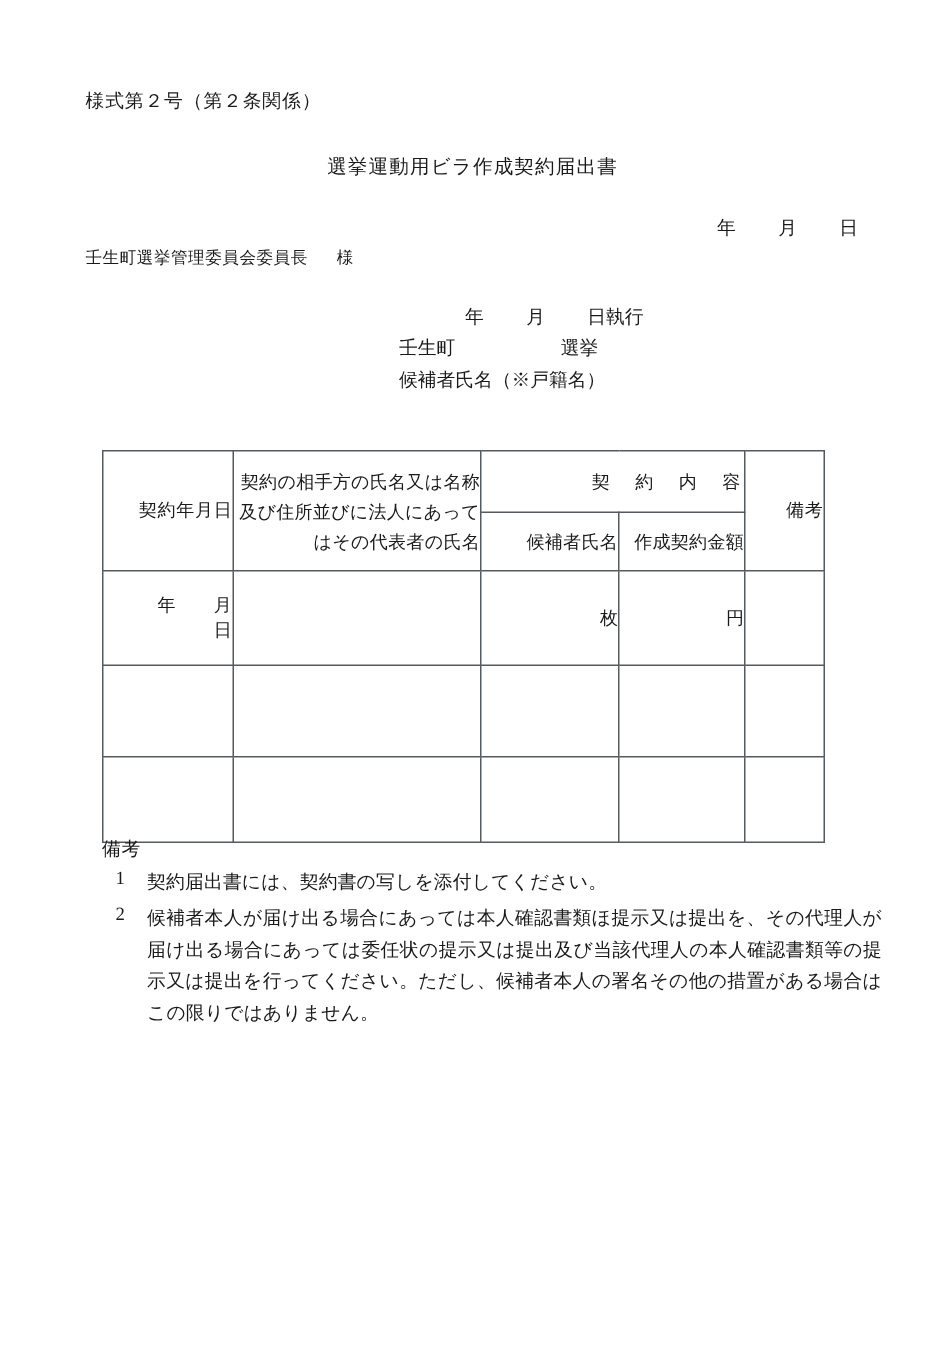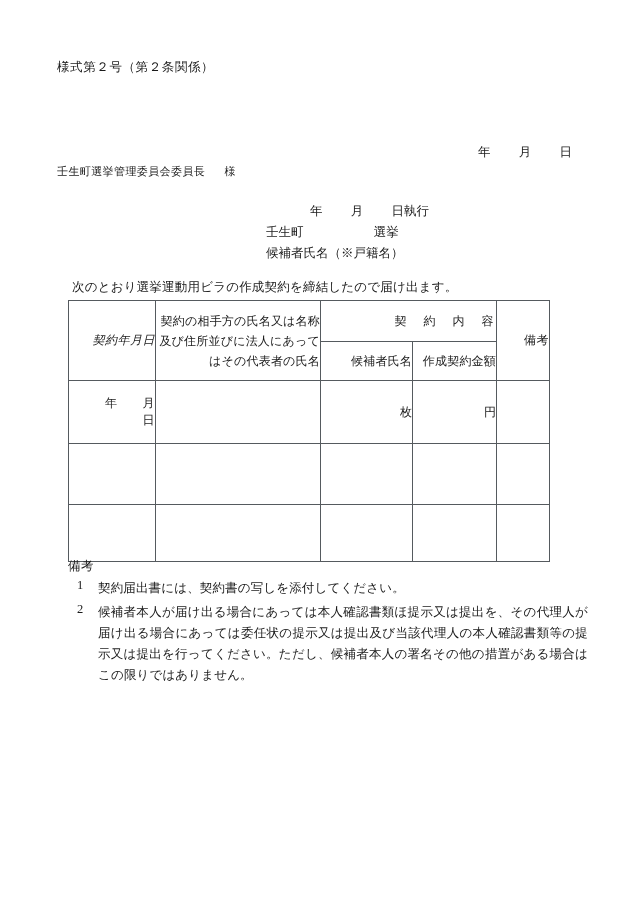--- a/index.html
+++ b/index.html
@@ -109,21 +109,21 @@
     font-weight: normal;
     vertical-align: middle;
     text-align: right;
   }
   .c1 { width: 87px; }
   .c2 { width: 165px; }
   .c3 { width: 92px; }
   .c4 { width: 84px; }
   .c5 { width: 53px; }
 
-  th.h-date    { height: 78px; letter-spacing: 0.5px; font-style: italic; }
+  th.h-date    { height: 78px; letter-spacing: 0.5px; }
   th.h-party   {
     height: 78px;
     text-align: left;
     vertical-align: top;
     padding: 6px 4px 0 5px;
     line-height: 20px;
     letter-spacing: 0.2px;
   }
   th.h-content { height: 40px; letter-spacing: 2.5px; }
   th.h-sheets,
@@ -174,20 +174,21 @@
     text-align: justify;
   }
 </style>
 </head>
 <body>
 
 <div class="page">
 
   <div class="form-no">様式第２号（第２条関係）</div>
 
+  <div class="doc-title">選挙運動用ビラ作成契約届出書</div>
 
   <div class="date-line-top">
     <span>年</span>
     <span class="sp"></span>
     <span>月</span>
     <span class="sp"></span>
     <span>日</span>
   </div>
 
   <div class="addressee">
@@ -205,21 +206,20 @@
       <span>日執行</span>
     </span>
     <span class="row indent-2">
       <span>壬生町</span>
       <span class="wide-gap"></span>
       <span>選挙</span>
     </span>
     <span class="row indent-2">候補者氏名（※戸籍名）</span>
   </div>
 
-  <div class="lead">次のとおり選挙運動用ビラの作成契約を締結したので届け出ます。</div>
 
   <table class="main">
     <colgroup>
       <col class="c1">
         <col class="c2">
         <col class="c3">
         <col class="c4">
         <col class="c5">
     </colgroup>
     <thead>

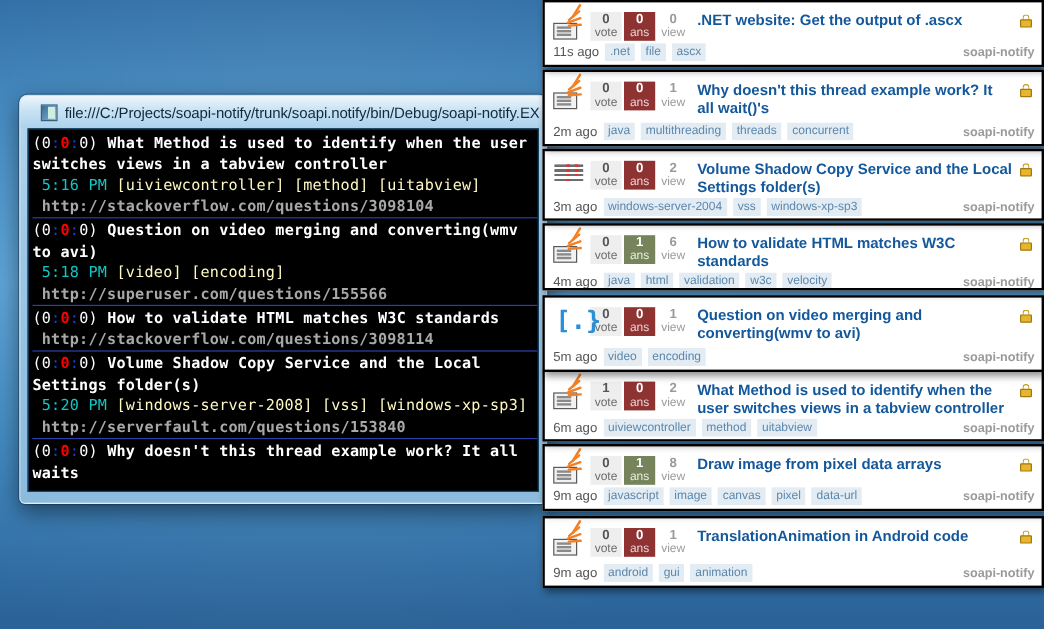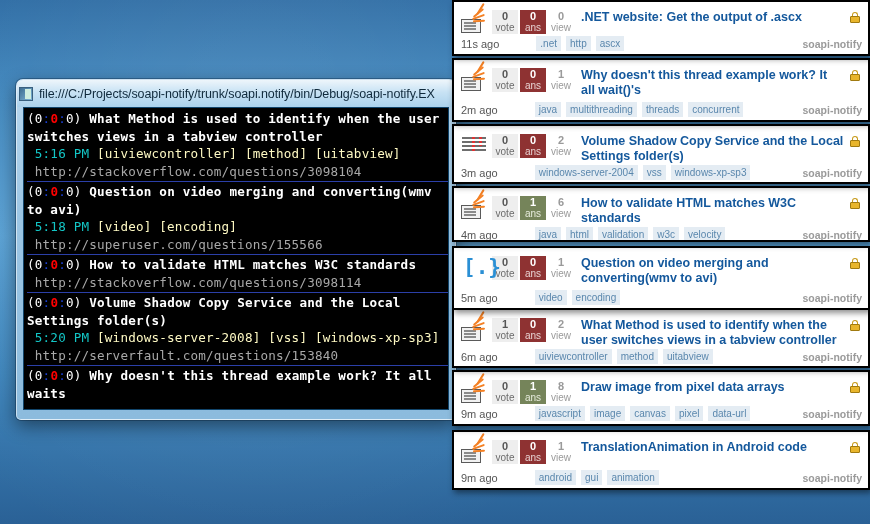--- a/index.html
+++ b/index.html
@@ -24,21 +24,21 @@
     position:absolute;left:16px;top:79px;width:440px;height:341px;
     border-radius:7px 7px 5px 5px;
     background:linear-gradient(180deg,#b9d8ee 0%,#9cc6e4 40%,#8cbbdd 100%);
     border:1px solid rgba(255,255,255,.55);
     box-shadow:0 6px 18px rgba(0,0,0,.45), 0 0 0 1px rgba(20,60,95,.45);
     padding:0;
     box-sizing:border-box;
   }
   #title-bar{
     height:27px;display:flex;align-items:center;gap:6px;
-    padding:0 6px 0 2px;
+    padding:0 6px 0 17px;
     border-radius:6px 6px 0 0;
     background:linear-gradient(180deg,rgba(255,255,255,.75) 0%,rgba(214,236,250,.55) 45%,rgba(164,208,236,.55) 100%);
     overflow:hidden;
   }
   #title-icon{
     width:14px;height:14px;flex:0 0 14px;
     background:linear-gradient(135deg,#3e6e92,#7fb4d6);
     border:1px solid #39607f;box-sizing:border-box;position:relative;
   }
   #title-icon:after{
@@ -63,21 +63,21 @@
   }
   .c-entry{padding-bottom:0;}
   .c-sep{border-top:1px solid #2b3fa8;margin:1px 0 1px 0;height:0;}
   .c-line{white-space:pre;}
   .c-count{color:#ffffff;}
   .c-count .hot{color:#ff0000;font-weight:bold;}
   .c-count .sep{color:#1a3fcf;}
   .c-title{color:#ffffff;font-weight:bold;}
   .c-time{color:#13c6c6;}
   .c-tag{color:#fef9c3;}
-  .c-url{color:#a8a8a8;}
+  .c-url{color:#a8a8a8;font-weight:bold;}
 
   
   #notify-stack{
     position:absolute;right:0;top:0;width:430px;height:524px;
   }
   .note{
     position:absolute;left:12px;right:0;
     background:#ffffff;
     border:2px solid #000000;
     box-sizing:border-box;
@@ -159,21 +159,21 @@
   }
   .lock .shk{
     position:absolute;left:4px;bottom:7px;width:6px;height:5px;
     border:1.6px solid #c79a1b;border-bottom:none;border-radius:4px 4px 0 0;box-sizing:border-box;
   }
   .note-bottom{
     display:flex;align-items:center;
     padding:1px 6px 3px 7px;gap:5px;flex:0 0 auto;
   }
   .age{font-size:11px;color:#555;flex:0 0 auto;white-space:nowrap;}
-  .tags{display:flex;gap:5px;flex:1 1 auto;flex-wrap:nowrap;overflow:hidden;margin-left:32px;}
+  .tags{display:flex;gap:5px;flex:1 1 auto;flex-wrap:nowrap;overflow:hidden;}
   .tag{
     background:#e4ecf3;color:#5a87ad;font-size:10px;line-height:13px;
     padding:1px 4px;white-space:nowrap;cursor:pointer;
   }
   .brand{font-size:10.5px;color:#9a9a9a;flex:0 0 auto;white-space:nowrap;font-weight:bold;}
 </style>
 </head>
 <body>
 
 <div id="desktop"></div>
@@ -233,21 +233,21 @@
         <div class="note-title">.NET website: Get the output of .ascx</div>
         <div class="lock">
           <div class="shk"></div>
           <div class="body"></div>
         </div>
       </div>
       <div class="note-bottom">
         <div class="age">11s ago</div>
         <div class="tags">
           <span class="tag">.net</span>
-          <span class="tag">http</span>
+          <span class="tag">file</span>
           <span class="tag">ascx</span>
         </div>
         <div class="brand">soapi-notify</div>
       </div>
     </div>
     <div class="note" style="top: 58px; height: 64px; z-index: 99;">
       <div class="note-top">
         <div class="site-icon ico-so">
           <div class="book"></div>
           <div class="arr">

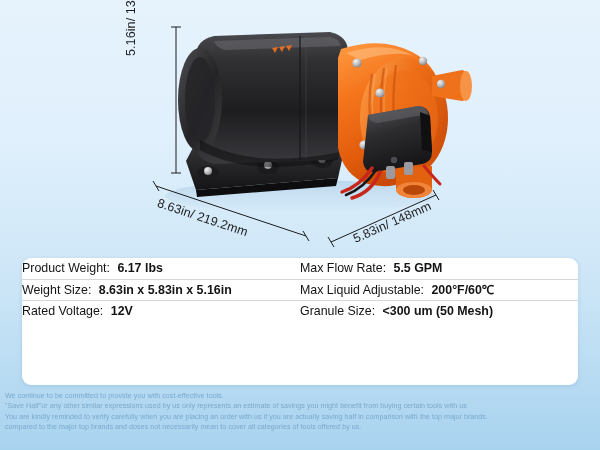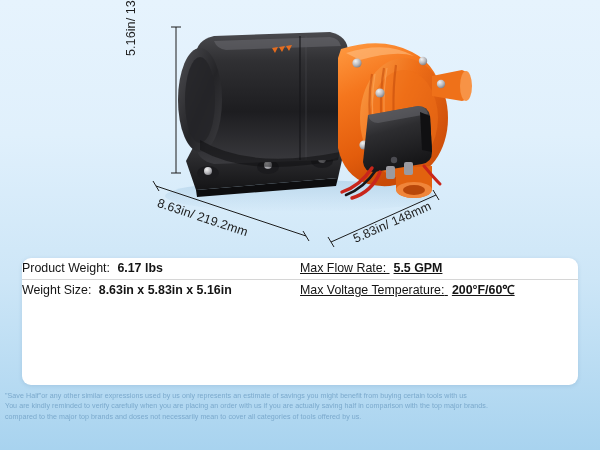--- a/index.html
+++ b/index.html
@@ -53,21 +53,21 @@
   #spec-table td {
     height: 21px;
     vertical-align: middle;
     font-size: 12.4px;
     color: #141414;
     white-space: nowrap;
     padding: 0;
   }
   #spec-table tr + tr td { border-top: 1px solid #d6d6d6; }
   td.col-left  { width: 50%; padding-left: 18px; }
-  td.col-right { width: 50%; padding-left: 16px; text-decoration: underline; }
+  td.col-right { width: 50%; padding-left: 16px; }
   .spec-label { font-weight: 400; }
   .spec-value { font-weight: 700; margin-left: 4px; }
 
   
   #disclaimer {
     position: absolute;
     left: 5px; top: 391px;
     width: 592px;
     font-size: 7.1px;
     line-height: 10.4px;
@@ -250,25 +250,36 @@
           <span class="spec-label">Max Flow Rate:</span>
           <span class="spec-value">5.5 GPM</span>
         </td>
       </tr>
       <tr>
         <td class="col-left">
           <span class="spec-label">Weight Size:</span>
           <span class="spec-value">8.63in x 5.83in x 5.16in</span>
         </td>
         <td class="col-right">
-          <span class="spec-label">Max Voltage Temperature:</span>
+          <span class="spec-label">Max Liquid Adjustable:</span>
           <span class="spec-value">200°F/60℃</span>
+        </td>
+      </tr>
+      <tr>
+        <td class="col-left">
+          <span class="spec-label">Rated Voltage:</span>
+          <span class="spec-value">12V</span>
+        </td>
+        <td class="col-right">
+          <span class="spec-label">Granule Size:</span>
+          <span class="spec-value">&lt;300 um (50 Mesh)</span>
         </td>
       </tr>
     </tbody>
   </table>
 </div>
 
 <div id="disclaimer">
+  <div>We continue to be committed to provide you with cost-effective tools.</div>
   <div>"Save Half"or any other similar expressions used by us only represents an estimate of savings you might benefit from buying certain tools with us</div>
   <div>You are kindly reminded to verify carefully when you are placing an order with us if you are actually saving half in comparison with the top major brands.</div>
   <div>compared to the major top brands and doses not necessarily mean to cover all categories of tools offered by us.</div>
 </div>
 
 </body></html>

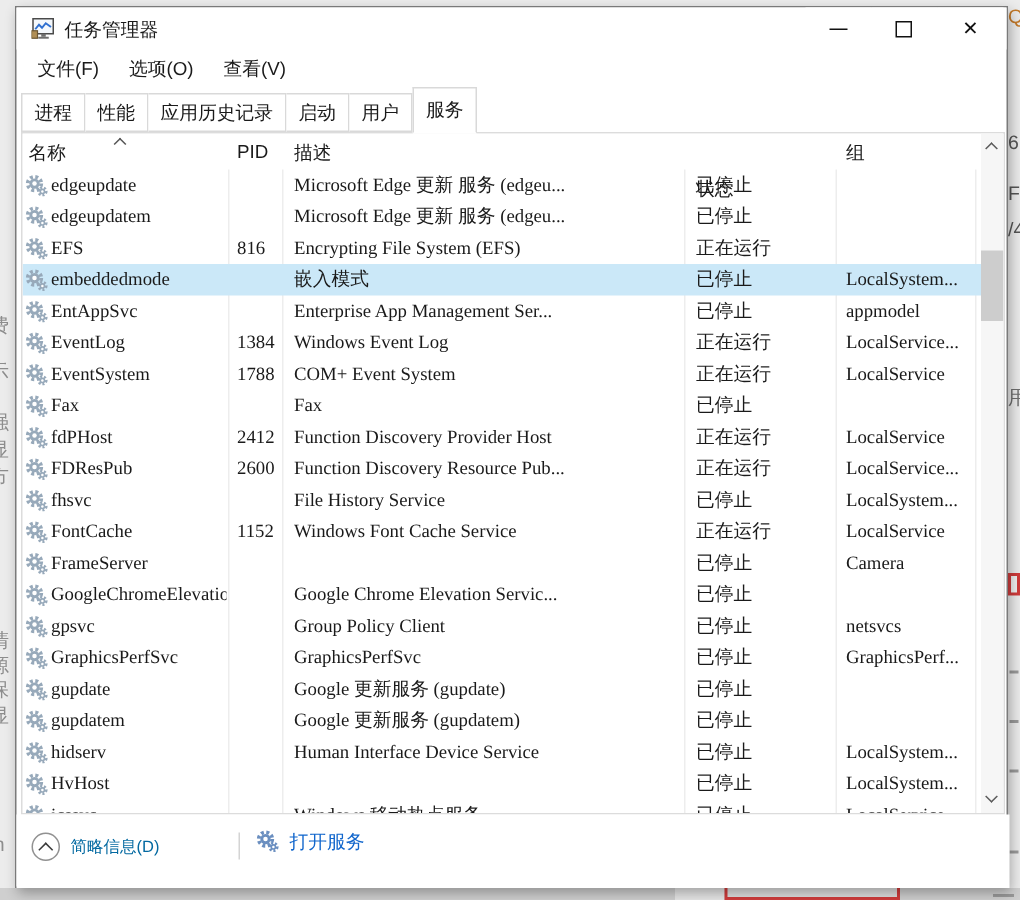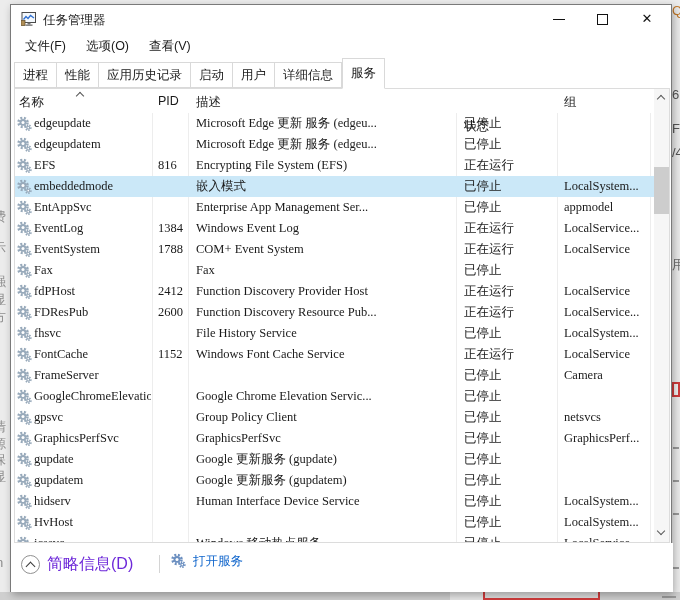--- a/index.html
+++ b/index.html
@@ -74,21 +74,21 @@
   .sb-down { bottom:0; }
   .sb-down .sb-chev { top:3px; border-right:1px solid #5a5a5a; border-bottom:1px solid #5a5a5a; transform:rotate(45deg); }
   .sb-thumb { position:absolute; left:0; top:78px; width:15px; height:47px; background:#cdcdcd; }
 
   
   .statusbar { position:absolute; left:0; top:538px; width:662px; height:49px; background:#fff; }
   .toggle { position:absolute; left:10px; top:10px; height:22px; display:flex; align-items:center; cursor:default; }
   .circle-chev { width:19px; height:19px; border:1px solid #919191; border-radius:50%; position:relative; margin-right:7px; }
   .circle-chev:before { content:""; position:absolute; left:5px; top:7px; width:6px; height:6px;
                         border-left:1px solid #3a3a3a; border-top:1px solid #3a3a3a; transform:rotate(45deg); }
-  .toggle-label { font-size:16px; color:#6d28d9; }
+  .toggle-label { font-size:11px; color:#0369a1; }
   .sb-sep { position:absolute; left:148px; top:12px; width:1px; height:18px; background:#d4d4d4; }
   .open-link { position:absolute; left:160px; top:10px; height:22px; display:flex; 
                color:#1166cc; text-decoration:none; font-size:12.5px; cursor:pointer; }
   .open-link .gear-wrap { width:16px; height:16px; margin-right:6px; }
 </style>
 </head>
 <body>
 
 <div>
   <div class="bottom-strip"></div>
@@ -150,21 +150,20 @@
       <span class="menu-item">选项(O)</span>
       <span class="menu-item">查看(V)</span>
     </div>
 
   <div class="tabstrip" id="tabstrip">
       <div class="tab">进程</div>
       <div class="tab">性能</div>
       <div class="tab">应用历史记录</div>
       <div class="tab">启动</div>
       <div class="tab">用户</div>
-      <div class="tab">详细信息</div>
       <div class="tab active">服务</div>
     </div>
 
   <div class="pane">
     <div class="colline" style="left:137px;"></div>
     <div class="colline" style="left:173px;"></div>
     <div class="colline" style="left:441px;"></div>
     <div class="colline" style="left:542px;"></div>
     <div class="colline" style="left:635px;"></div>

....................

- Exercise aim -
Set down exactly and only the lines from the start of the entries above through the line containing "0.5px; font-style: italic;", both ends included, omitting the pictures.

- Exercise output -
--- a/index.html
+++ b/index.html
@@ -109,21 +109,21 @@
     font-weight: normal;
     vertical-align: middle;
     text-align: right;
   }
   .c1 { width: 87px; }
   .c2 { width: 165px; }
   .c3 { width: 92px; }
   .c4 { width: 84px; }
   .c5 { width: 53px; }
 
-  th.h-date    { height: 78px; letter-spacing: 0.5px; font-style: italic; }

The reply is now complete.